Gary’s menu includes a long list of gourmet-style sandwiches—a tuna melt with Swiss cheese; a turkey Reuben; egg salad; a Polish sandwich with sausage, mustard, pickle, Swiss cheese, and sauerkraut; a hot pastrami; and grilled tomato and cheese.


He also has a large variety of salads, fresh-baked quiches, omelets, pancakes, waffles, and an assortment of homemade cheesecakes. Gary makes everything from scratch. Scriptures are listed on his menus.


Gary had prices on his menu when he launched the breakfast-lunch-dinner eatery, formerly known as the Hollywood Cheesecake Café.


“God told me to take the prices off the menu to show people that we are not in control of our lives—He is,” Gary says.


As a spiritual man, Gary always offers prayers over the food. He attracts both regular lay people and men of God.


“Pastors, rabbis, priests, bishops—they all come in and speak to me,” he says. “The whole restaurant’s about God’s love. He wants people to actually see it.”


One of those customers is Moses Robbins, pastor of New Season Christian Fellowship in Eustis, who enjoys the food and visits once or twice a week.

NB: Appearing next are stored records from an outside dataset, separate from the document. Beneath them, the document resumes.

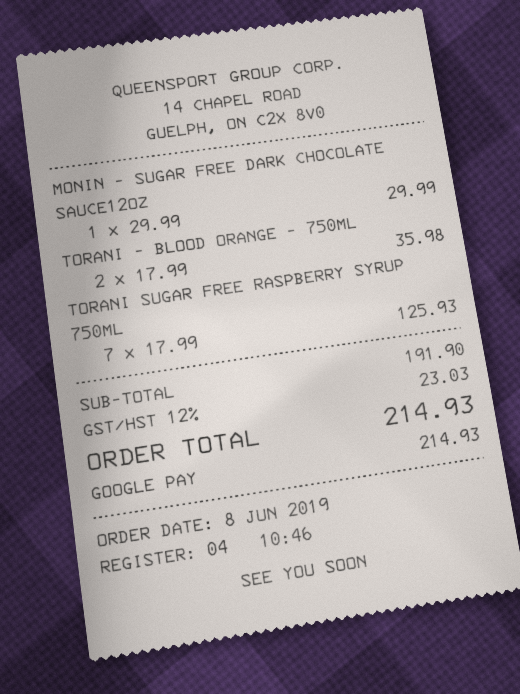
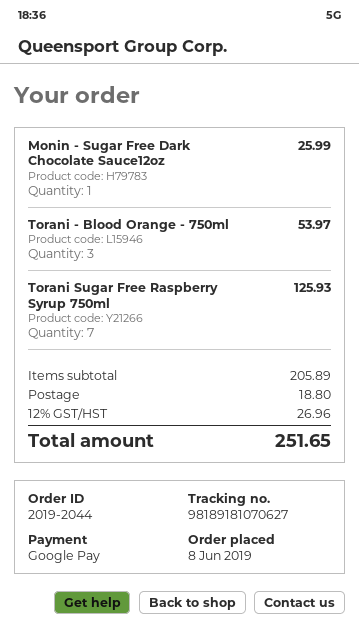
MONIN - SUGAR FREE DARK CHOCOLATE SAUCE12OZ: 1 for 29.99 -> 1 for 25.99
TORANI - BLOOD ORANGE - 750ML: 2 for 35.98 -> 3 for 53.97
subtotal: 191.90 -> 205.89
shipping: none -> 18.80
tax: 12% = 23.03 -> 12% = 26.96
total: 214.93 -> 251.65

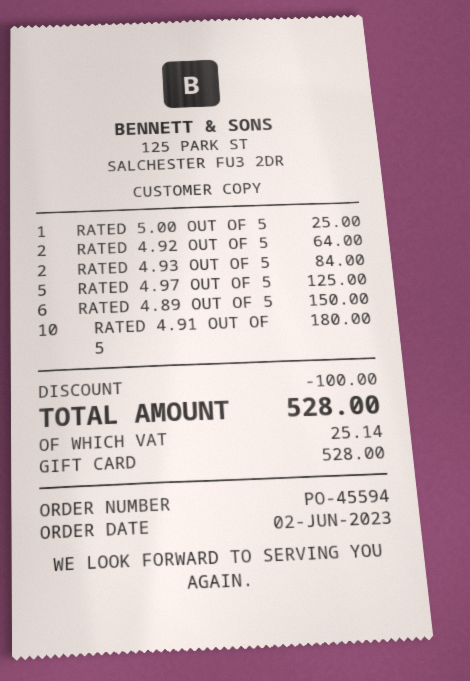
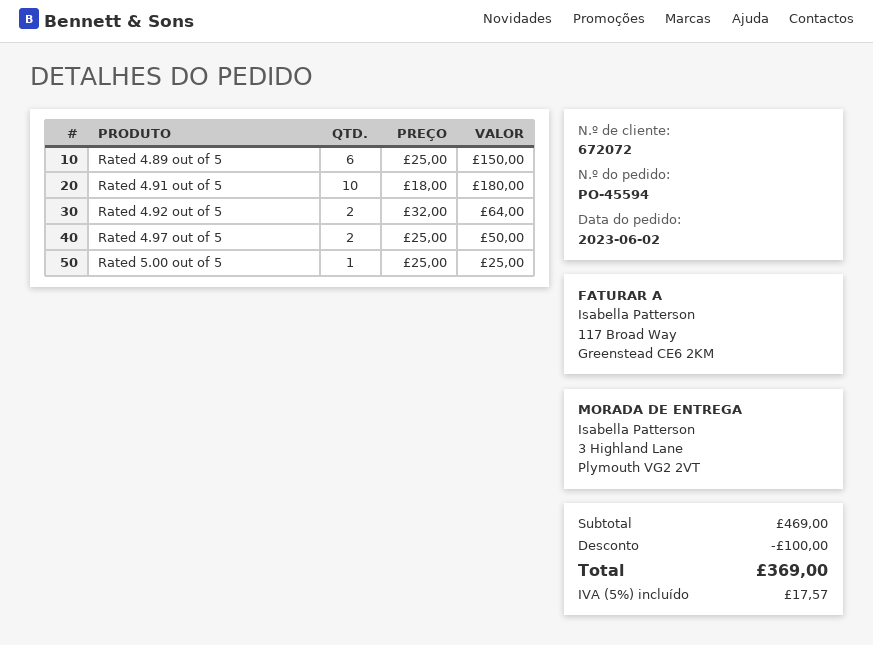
RATED 4.93 OUT OF 5: 2 for 84.00 -> none
RATED 4.97 OUT OF 5: 5 for 125.00 -> 2 for 50.00
tax: 25.14 -> 17.57
total: 528.00 -> 369.00

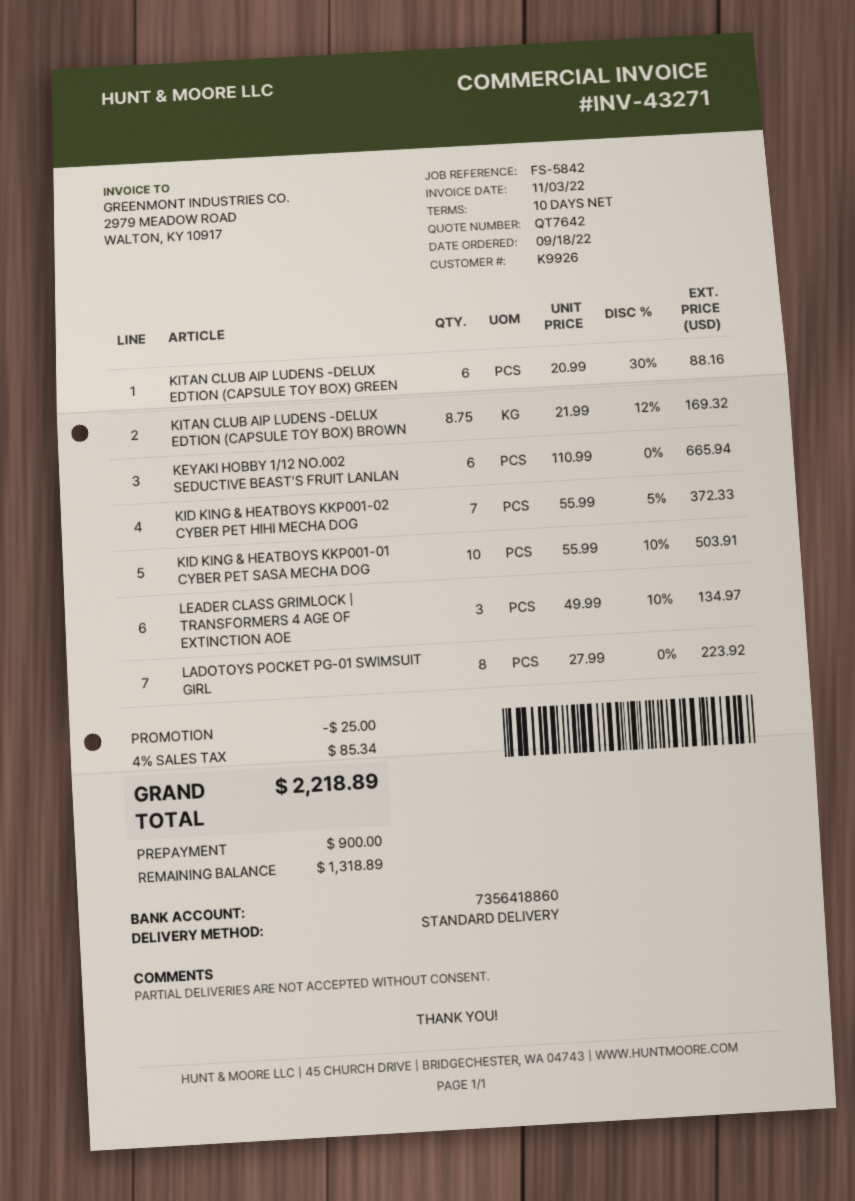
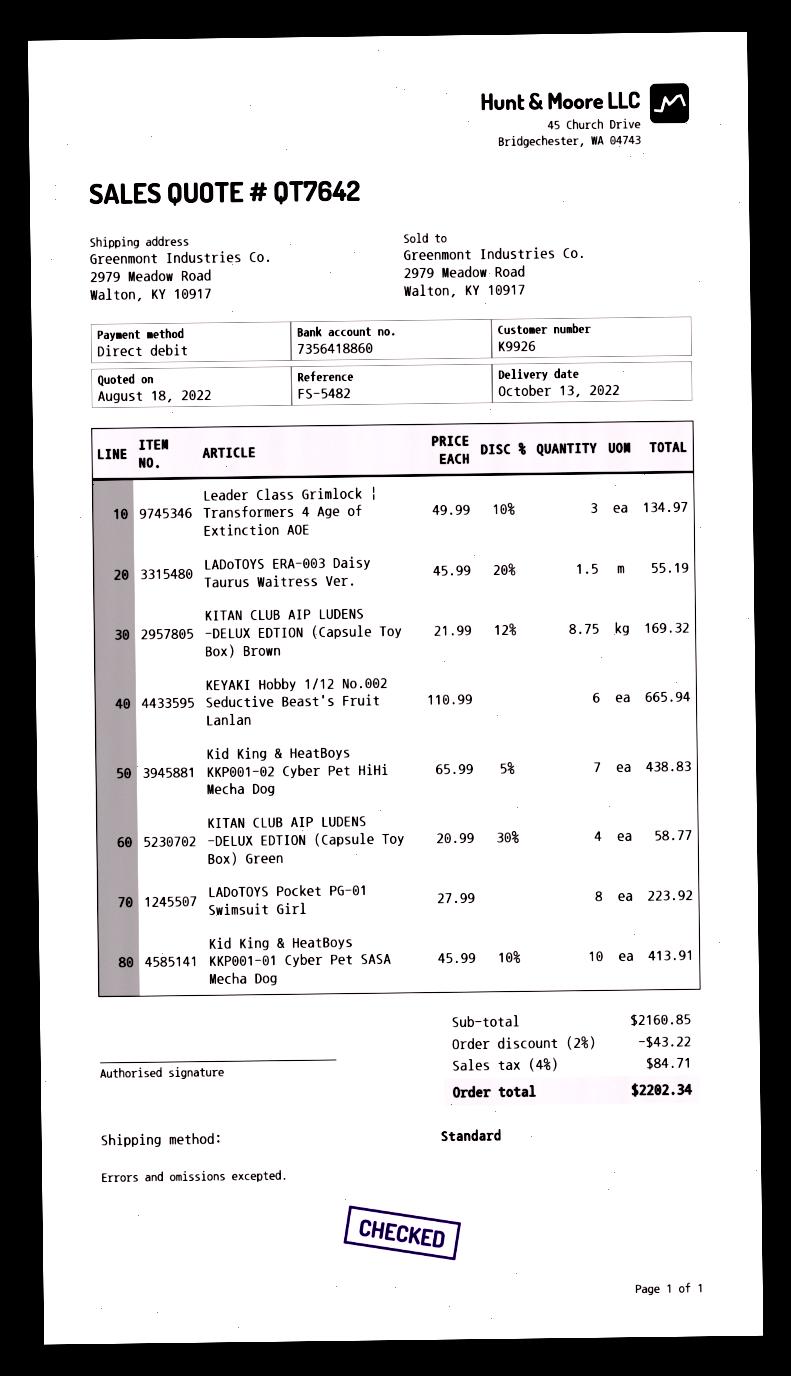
reference: FS-5842 -> FS-5482
KITAN CLUB AIP LUDENS -DELUX EDTION (CAPSULE TOY BOX) GREEN: 6 x 20.99 - 30% = 88.16 -> 4 x 20.99 - 30% = 58.77
KID KING & HEATBOYS KKP001-02 CYBER PET HIHI MECHA DOG: 7 x 55.99 - 5% = 372.33 -> 7 x 65.99 - 5% = 438.83
KID KING & HEATBOYS KKP001-01 CYBER PET SASA MECHA DOG: 10 x 55.99 - 10% = 503.91 -> 10 x 45.99 - 10% = 413.91
LADoTOYS ERA-003 Daisy Taurus Waitress Ver.: none -> 1.5 x 45.99 - 20% = 55.19
discount: 25.00 -> 43.22
tax: 4% = 85.34 -> 4% = 84.71
total: 2218.89 -> 2202.34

“When Gary took the prices completely off the menu, that took a lot of faith,” says Moses. “It’s the opposite of what an American business would do. It’s completely contrary.



Friends take a moment to reflect while enjoying some free time at The House of David Upper Room Café in Mount Dora.

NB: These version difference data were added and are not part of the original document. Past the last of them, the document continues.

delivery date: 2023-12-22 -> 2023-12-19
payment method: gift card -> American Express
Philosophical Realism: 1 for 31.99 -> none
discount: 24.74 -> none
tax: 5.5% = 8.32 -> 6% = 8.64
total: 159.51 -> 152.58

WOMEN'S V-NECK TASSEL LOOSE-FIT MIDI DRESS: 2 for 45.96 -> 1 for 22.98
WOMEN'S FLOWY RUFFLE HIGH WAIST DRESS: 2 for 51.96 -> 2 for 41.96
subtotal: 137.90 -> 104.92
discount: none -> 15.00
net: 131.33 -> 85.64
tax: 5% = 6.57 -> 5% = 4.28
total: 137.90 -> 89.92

“Plus, the food is outstanding,” he adds. “You’ve got to have his cheesecake. It’s heavenly.”


Sean Gebhard started working with Gary about four months after the House of David Upper Room Café opened. A friend had told him about Gary’s ministry.


Sean is also a graphic artist, web designer, and video producer. Sometime in the coming months, the two want to open another location in Eustis.

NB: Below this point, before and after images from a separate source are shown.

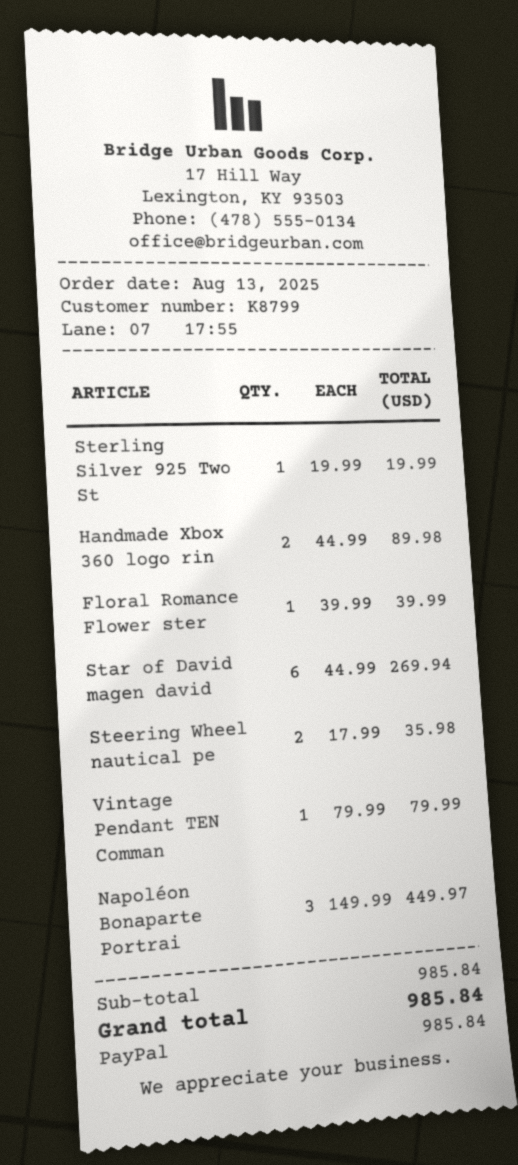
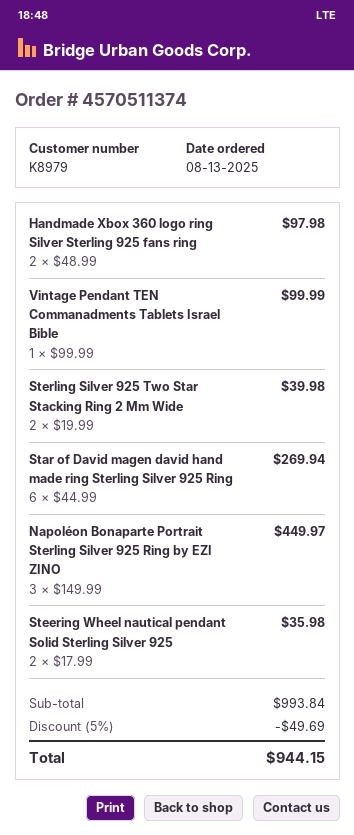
customer number: K8799 -> K8979
Sterling Silver 925 Two St: 1 x 19.99 = 19.99 -> 2 x 19.99 = 39.98
Handmade Xbox 360 logo rin: 2 x 44.99 = 89.98 -> 2 x 48.99 = 97.98
Floral Romance Flower ster: 1 x 39.99 = 39.99 -> none
Vintage Pendant TEN Comman: 1 x 79.99 = 79.99 -> 1 x 99.99 = 99.99
subtotal: 985.84 -> 993.84
discount: none -> 5% = 49.69
total: 985.84 -> 944.15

“My passion now is for the Lord,” Sean says. “That’s why I’m here.”


Gary also supports charitable activities in other countries, like helping Asian-Indian orphans. He also helps the needy in this country, including single mothers and the disabled.


The restaurant is not, however, a place where you will get a sermon. Sometimes godly conversations come up. Customers otherwise simply enjoy their meals.


Before moving to Florida, Gary worked with Joyce Meyer Ministries in Fenton, Missouri, helping prison inmates find new meaning in life.


“I worked for the prison outreach program,” he says. “We would give prisoners books and bibles and preach to them.”


He chose Mount Dora, he says, because it reminded him of Carmel, California. From 1985 to 1992, Gary lived there, where he cooked for a number of celebrities.


 “I did Jimmy Stewart’s 80th birthday party,” he remembers.


His restaurant features a Hollywood theme with photography of movie stars all over its walls. He also has a prayer wall.


Gary left California in 1992 because of the earthquakes. He experienced first-hand the San Francisco earthquake of 1989.


“Hurricanes are better,” he says of Florida. “You don’t have any warnings with earthquakes.”


And he likes his restaurant and believes strongly in his mission.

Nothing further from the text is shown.